I'm trying to approximate a the log-function on a domain from one to one hundred with a neural network. I use tensorflow
as software. The results are not as good as I expected and I would like to understand why. I use the following code:
import tensorflow as tf
import numpy as np
import matplotlib.pyplot as plt
## == data to be approximated == ##
x_grid = np.array([np.linspace(1, 100, 100)]).T
y_grid = np.log(x_grid)
def deepnn(x_val, prior):
"""
A neural network with input values x. Its parameters might be constraint according to a prior.
"""
## == input layer == ##
if prior:
w_in = tf.constant(1., shape=[1, 2]) #fixed to one
b_in = tf.constant([-1., -20.]) # fixed along kinks of the log function
else:
w_in = weight_variable([1, 2])
b_in = bias_variable([2])
f_in = tf.matmul(x_val, w_in) + b_in
## == first hidden layer == ##
g_1 = tf.nn.relu(f_in)
## == output layer == ##
w_out = weight_variable([2, 1])
b_out = bias_variable([1])
y_predict = tf.matmul(g_1, w_out) + b_out
return y_predict
def weight_variable(shape):
"""
generate a weight variable of a given shape
"""
initial = tf.truncated_normal(shape, stddev=0.1)
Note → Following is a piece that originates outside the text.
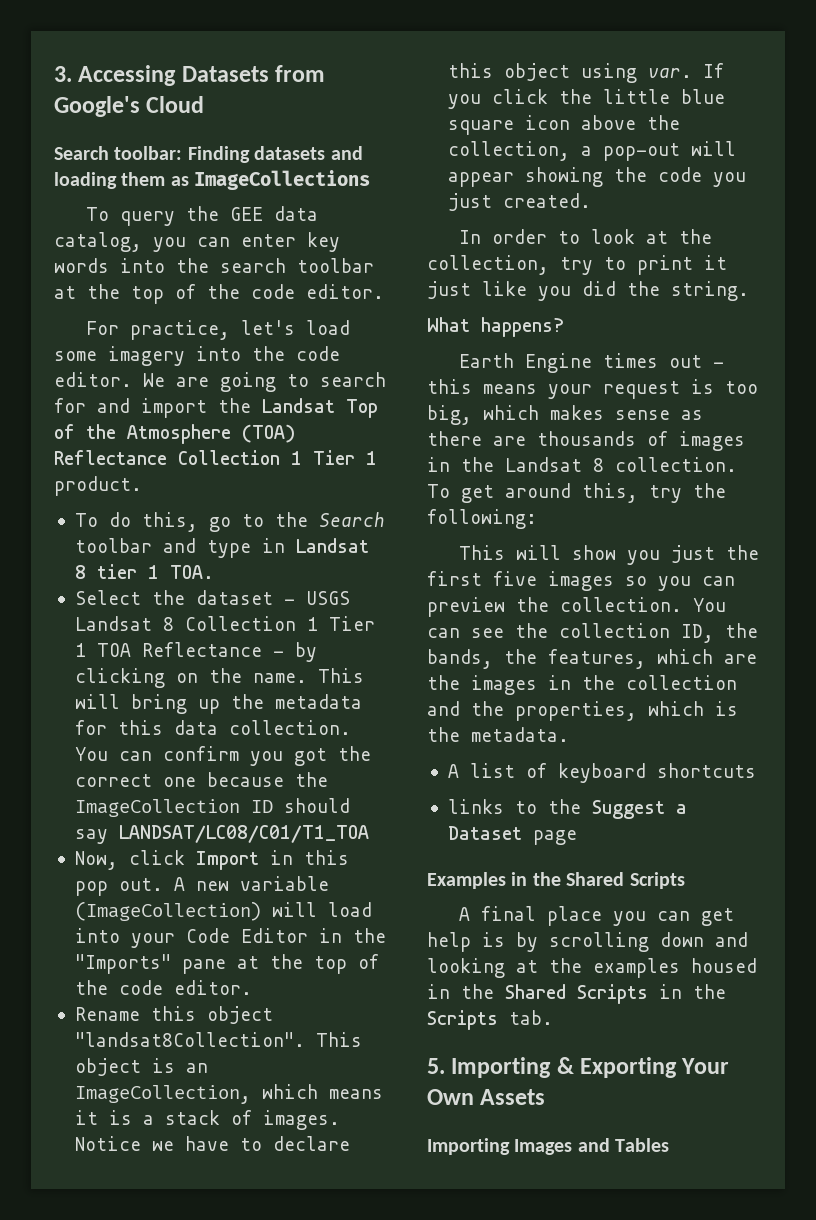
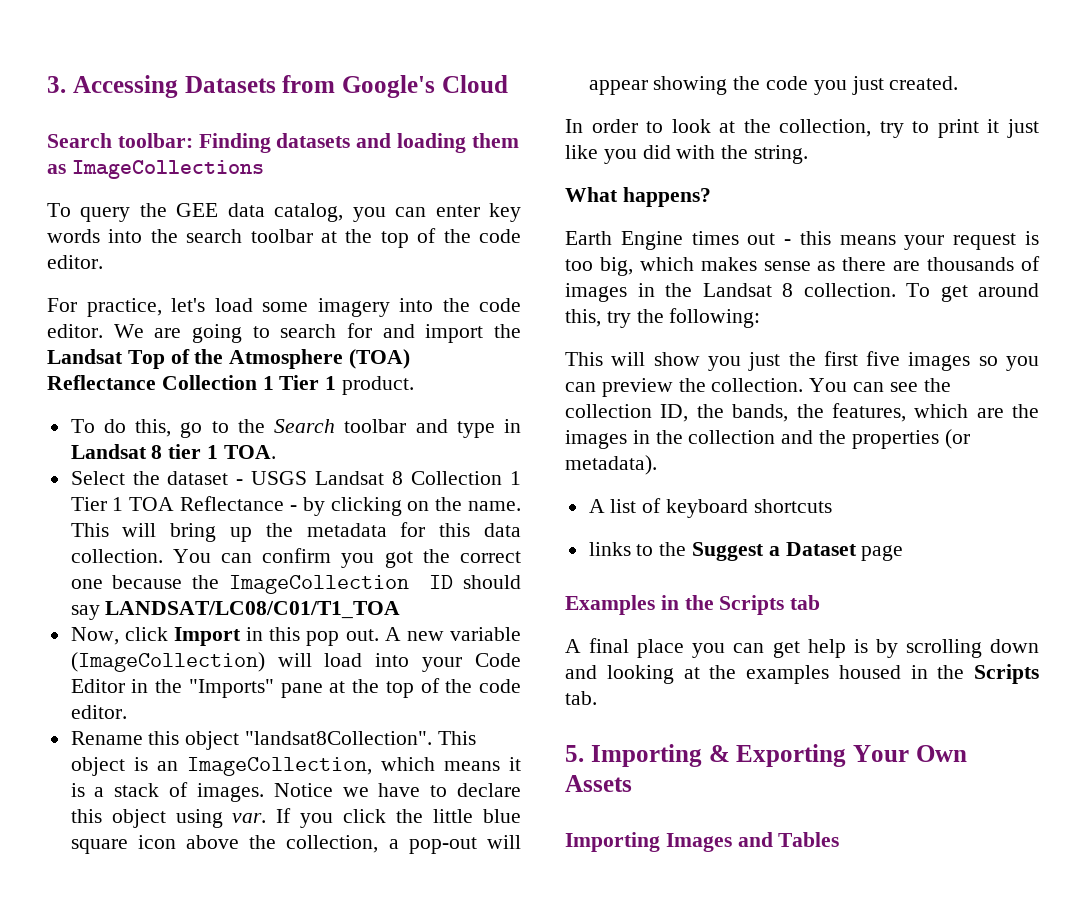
(616, 288) none -> [676,145,716,159] with
[515,701,738,721] [427,727,569,742] properties, which is the metadata. -> [851,429,970,449] [565,455,657,475] properties (or metadata).
[566,872,685,889] Shared Scripts -> [719,595,821,615] Scripts tab
[505,984,726,1004] Shared Scripts in the -> (965, 672) none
return tf.Variable(initial)
def bias_variable(shape):
"""
generates a bias variable of a given shape
"""
initial = tf.constant(0.1, shape=shape)
return tf.Variable(initial)
x_given = tf.placeholder(tf.float32, [None, 1])
y_out = deepnn(x_given, False)
y = tf.placeholder(tf.float32, [None, 1])
squared_deltas = tf.square(y_out - y)
loss = tf.reduce_sum(squared_deltas)
optimizer = tf.train.AdamOptimizer(1e-3)
train = optimizer.minimize(loss)
sess = tf.InteractiveSession()
init = tf.global_variables_initializer()
sess.run(init)
for i in range(50000):
sess.run(train, {x_given: x_grid, y: y_grid})
print(sess.run(loss, {x_given: x_grid, y: y_grid}))
sess.close()
The neural network deepnn(x_val, prior)
can be of two forms: If prior
is true, the parameters for the input layer function tf.matmul(x_val, w_in) + b_in
are set to w_in = 1
and b_in = [-1, -20]
. These values for b_in
will force the network to have a kink at x = 20
. If prior
is false, the parameter values are initialized to random variables for w
and b=0.1
. (The values, as well as the computer code, are inspired by a tensorflow guide.) The inputs are passed on to a hidden layer with rectifier activation functions and an output layer. Whether the network should adhere to the prior or not is defined in the line y_out = deepnn(x_given, False)
.
The neural network without prior restrictions produces (almost all the time) inferior results, compared to the network with prior. The network simply resembles a linear function. Curiously, the unrestricted network once produced a very good solution, which I couldn't replicate in subsequent trials though. The results are visualized in the Figure below.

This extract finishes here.